|whoever asked on Jul 10, 2007 @ 11:27 am|
I think the first date should be paid by the person who did the asking. Or if the date is comprised of multiple elements, say dinner and ice cream, the asker should pay for dinner and the secondary item can be paid by the other person. I guess I come from an equality mindset in relationships/dating -- trade off who pays, unless its a special occasion.
|Not cheap Just old Fashioned..... on Jul 10, 2007 @ 05:07 pm|
I too have strong convictions about this very topic. In my opinion it should be the man to pay on the first date. That is somewhat the way that it has been thru the years for me and I feel that it is wrong for a woman to feel bad that she did not pay on the first date, hopefuly the first will lead to the second and then at that point you can offer to pay or not.....
|traditionally set on Jul 10, 2007 @ 06:02 pm|
I would like it if a man paid for the first date - to me that just shows he's a gentleman and still has a sense of tradition. The first date gives a big impression about his mannerisms. Although I think men should pay on the first date, I would prepare to go dutch.
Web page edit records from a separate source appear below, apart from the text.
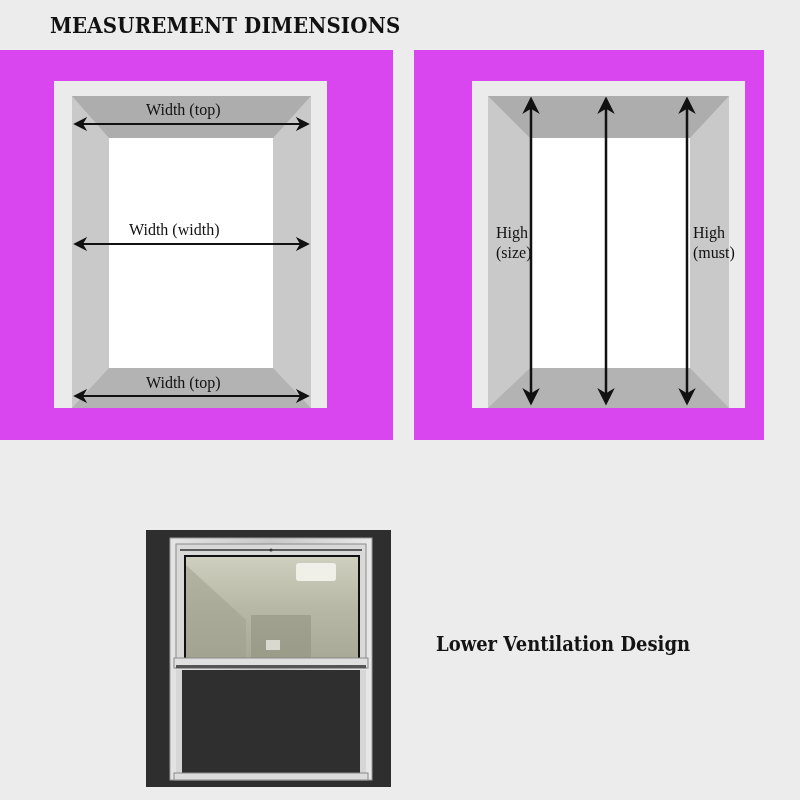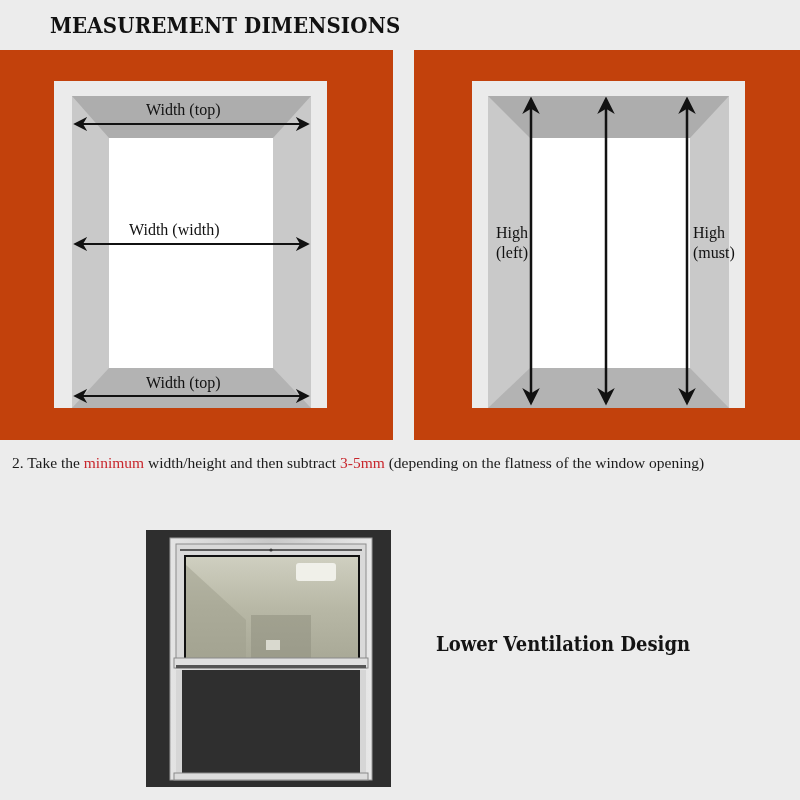"Width (top)" .panel { background: #c2410c -> #d946ef }
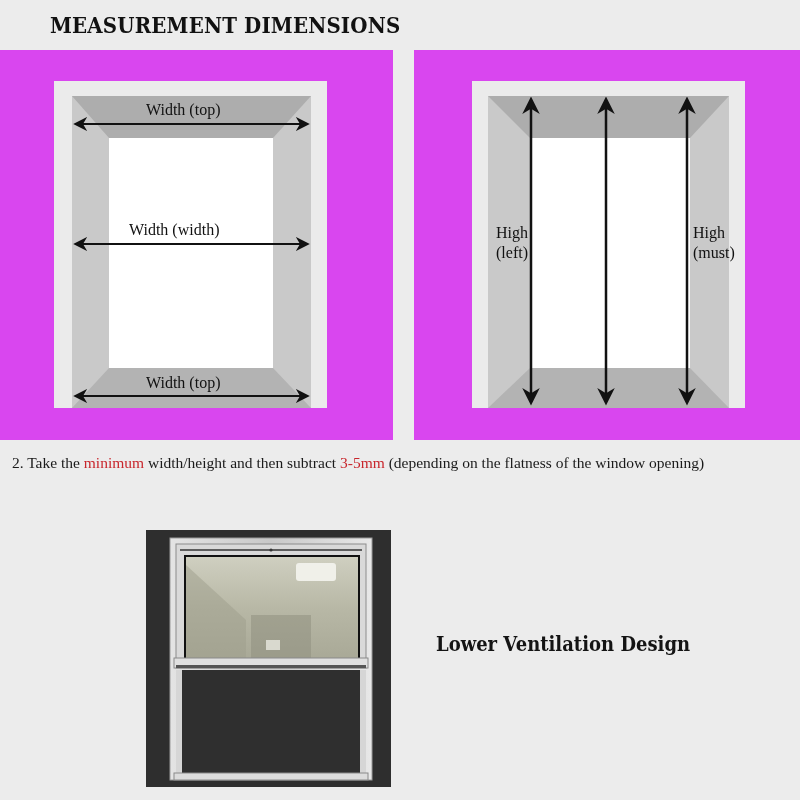"High" div.panel { width: 386px -> 350px }
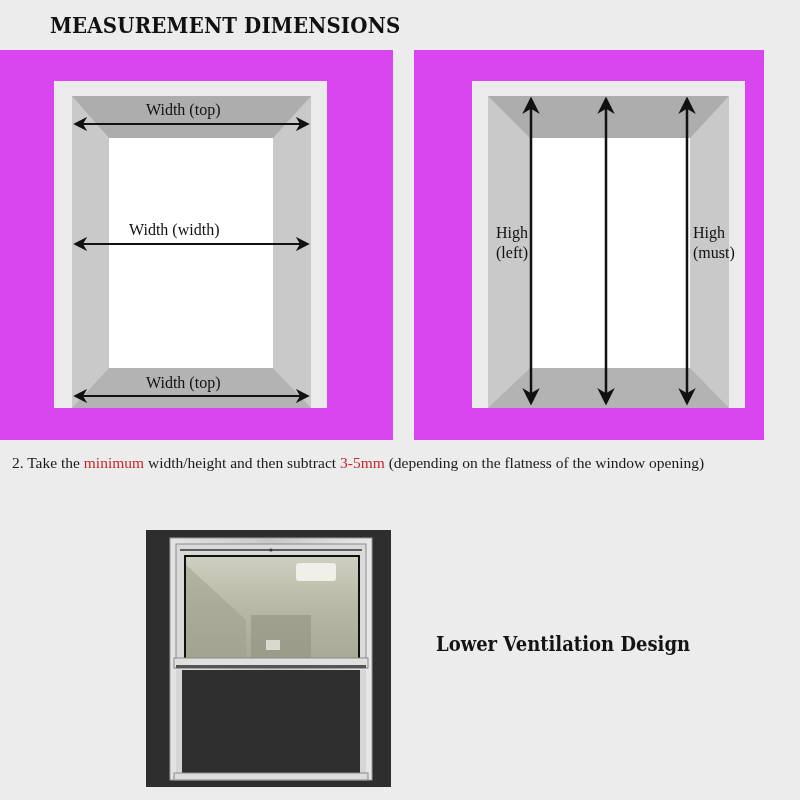"(left)" span { text: left -> size }
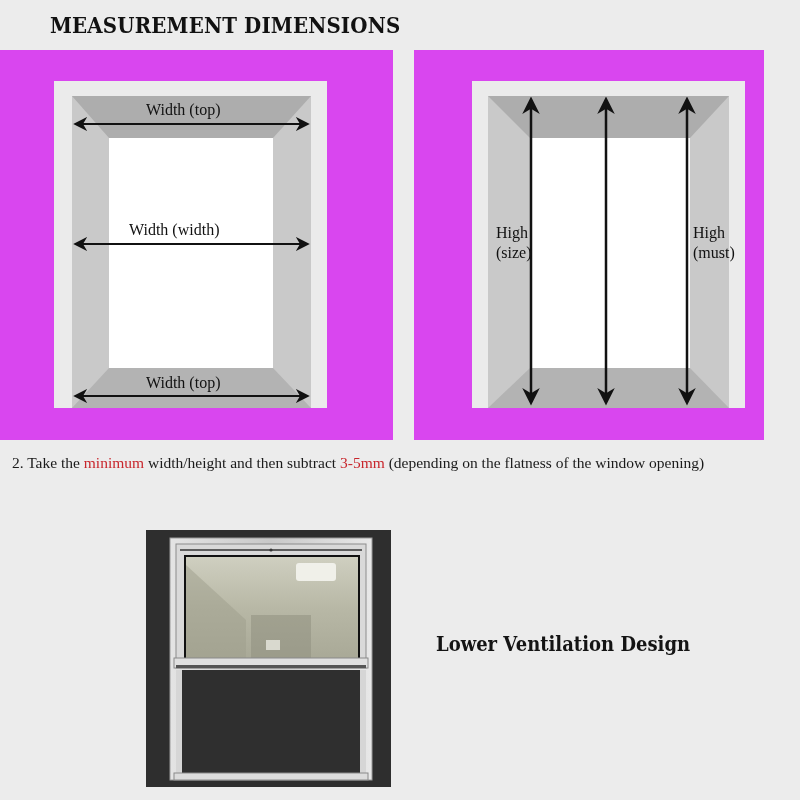"2. Take the minimum width/height" span.line { html: <span><span>2. Take the </span><span>minimum</span><span> width/height and then subtract </span><span>3-5mm</span><span> (depending on the flatness of the window opening)</span></span> -> none }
I paid for a guy on the first date before...and I quickly realized that he was just a big mooch...who enjoyed spending $ on himself and other people buying things for him to support his extravagant lifestyle.
|tradition.. on Jul 11, 2007 @ 04:28 pm|
I agree that then man should pay for the first date...especially if he asked you on the date. I would always prepare to pay for myself but would hope that the man would pay for the first date.
|I would never pay on Jul 12, 2007 @ 02:10 pm|
I never offer to pay for the first date. It gets him conditioned early to think I'm a cheap date and I won't have that. I bring money just in case but if I pay for date 1, there is no date 2.
|amen! on Jul 13, 2007 @ 09:12 am|
anonymous, you're a riot! True though, a little gallantry goes a long, long way.
|First date? on Jul 13, 2007 @ 07:36 pm|
I do think that the man should pay.It is a nice, gentlemanly gesture. But I also think that overtime when you have been a couple for awhile, then it is nice to treat your man sometimes.
When I pay for my boyfriend it makes me feel good inside, like I am treating someone that I love and care for. It feels nice to give sometimes.
I do want to point out that I do know many women out there who take (or who have taken) the man in their lives for granted. Just to say ladies, if he feels unappreciated, he will most likely leave you.
NO man likes a high maintenance woman.
I hate to say this, but unfortunately there are so many out there.
Even if you have been a couple for a while, I think that it is still totally not a bad idea to thank your man whenever he takes you out. Then he feels appreciated and loved.
Ali de Bold
|After the first couple of dates... on Jul 14, 2007 @ 10:53 am|
Once you've moved past the first few dates, you should certainly start to chip in and treat him from time to time. And of course, always remember to say thank you so he feels appreciated.
It's funny but for some reason I think there are a lot of men out there who love a high maintenance woman. Not high maintenance as in a jerk, but someone who gives them the thrill of the chase and makes them work a little...
|wow! on Jul 14, 2007 @ 12:27 pm|
I find this thread pretty interesting. I never knew I was so much in the minority. I understand the whole tradition of men paying and courting. But w/ this era of empowering females, I would've thought we'd have stepped outside the box a little bit.
I am the first to agree that it is nice to be paid for and treated. I'm no dude, but I'd hazard to say they feel the same way. Having them pay most of the time and then chiding them w/ a "thank you" seems so trite, like he's a little pet.
Women have strived so hard for equality, but maybe when it comes down to simple things, tradition is still preferred.
|Whoever asks should pay on Jul 15, 2007 @ 08:57 pm|
I started dating my husband when I was still in highschool. At that point, he had money and I didn't, so the only way we could go out was if he paid, so I admit some hypocrisy when I say this:
I agree with spotty that we have come a long way towards gender equality. Having the man pay all of the time re-enforces the patriarchal idea of a strong man providing for "his woman", as if the woman can be purchased by dinner and a movie. Anyway, I believe that whoever asks should pay.